Your assignment: Omit the images and output every line of the data below exactly.

Records for processing:
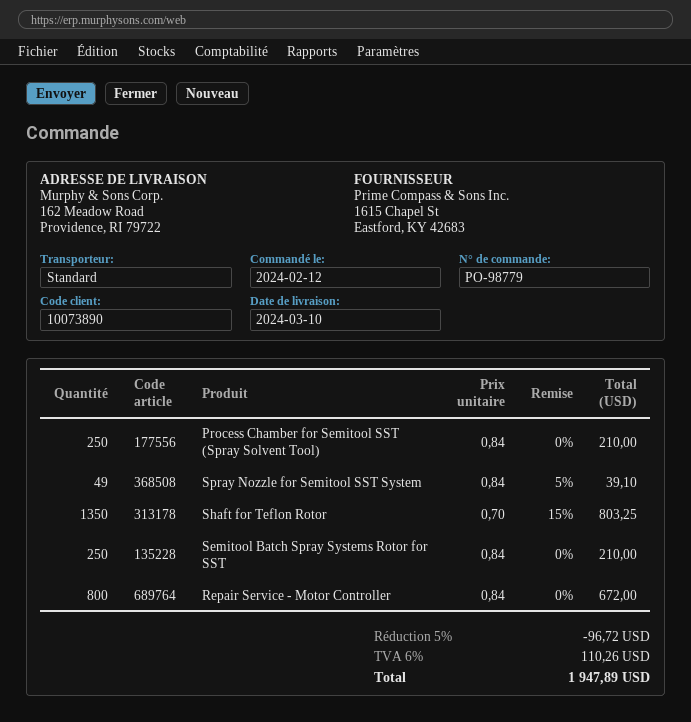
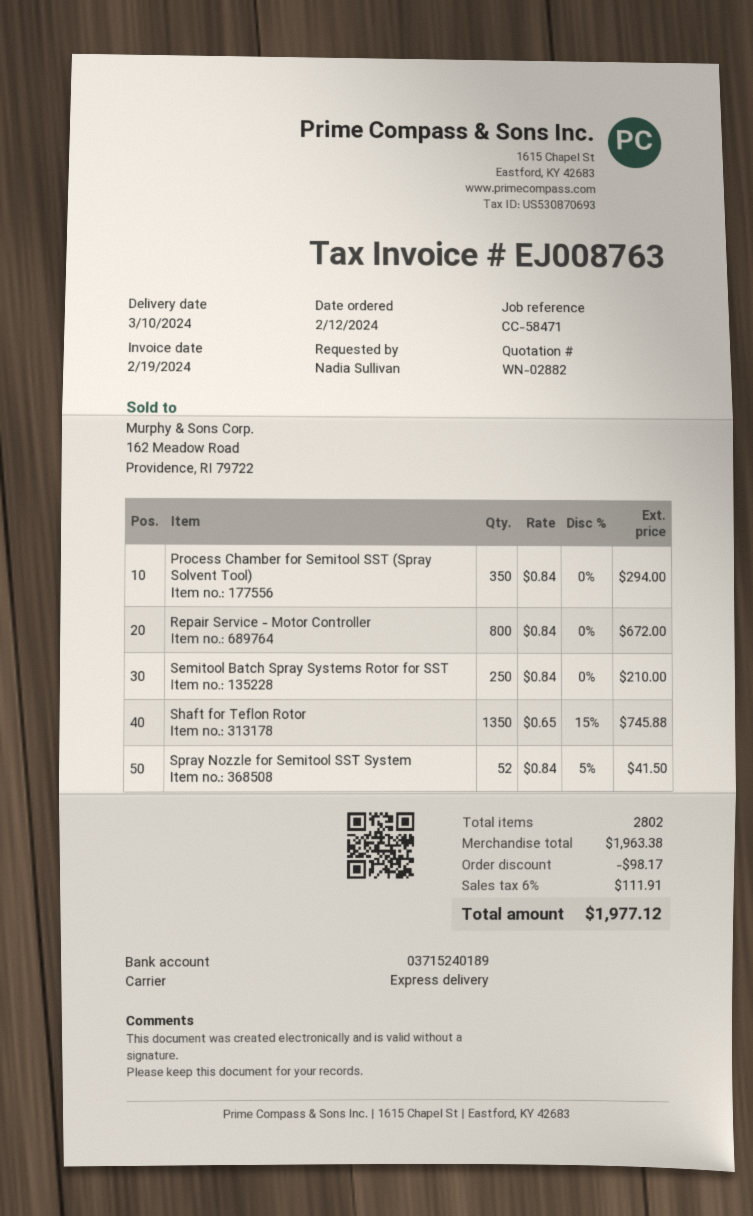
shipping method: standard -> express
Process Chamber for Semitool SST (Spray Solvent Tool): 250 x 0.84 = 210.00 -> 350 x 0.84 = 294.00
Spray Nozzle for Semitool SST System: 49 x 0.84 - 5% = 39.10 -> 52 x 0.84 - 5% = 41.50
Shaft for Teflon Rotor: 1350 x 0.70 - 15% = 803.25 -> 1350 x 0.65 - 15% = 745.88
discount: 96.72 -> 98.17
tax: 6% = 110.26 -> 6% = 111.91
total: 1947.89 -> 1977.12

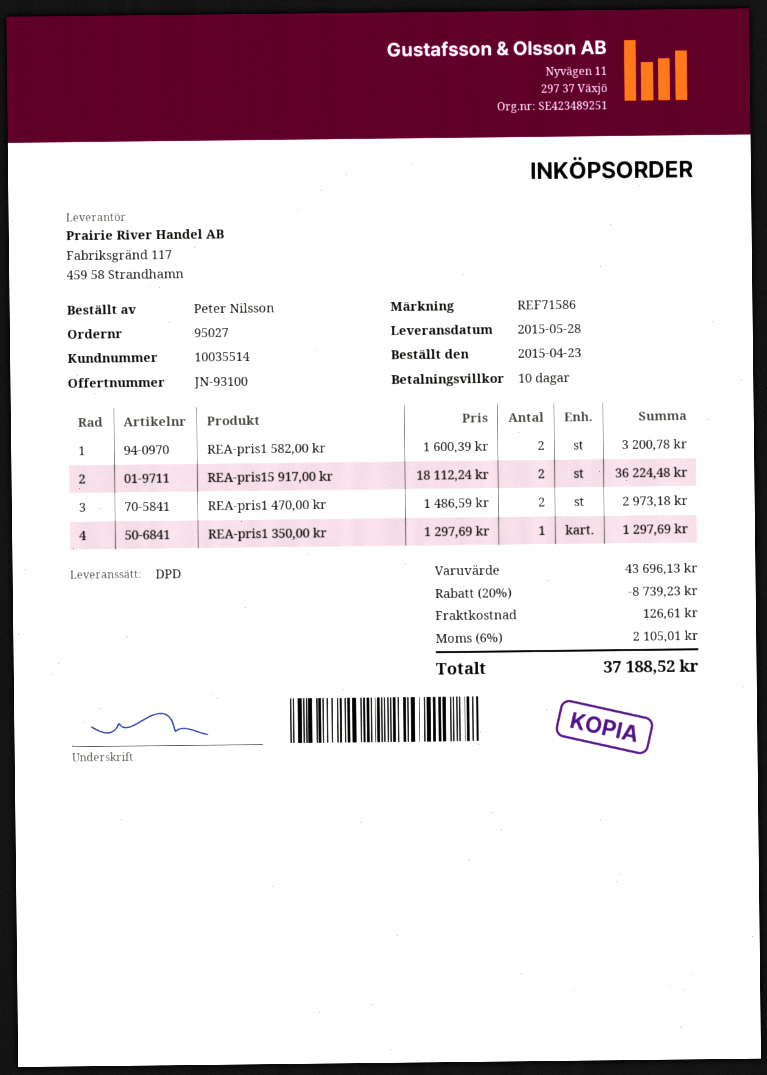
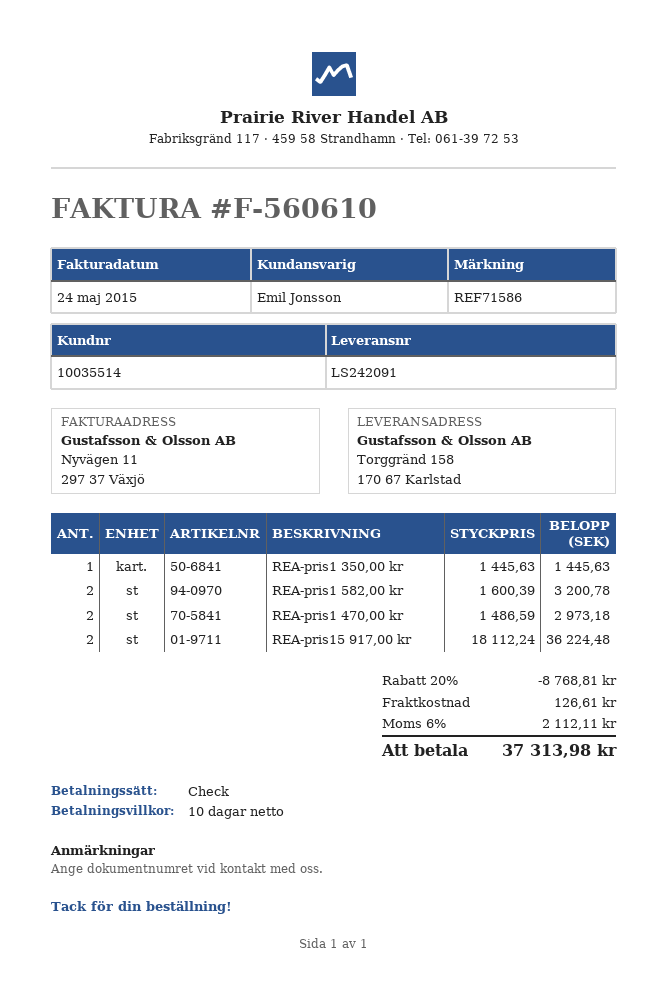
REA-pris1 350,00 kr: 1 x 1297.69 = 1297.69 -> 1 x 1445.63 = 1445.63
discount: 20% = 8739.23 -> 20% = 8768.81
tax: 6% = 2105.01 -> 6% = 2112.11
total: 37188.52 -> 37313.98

Finished exercise:
shipping method: standard -> express
Process Chamber for Semitool SST (Spray Solvent Tool): 250 x 0.84 = 210.00 -> 350 x 0.84 = 294.00
Spray Nozzle for Semitool SST System: 49 x 0.84 - 5% = 39.10 -> 52 x 0.84 - 5% = 41.50
Shaft for Teflon Rotor: 1350 x 0.70 - 15% = 803.25 -> 1350 x 0.65 - 15% = 745.88
discount: 96.72 -> 98.17
tax: 6% = 110.26 -> 6% = 111.91
total: 1947.89 -> 1977.12

REA-pris1 350,00 kr: 1 x 1297.69 = 1297.69 -> 1 x 1445.63 = 1445.63
discount: 20% = 8739.23 -> 20% = 8768.81
tax: 6% = 2105.01 -> 6% = 2112.11
total: 37188.52 -> 37313.98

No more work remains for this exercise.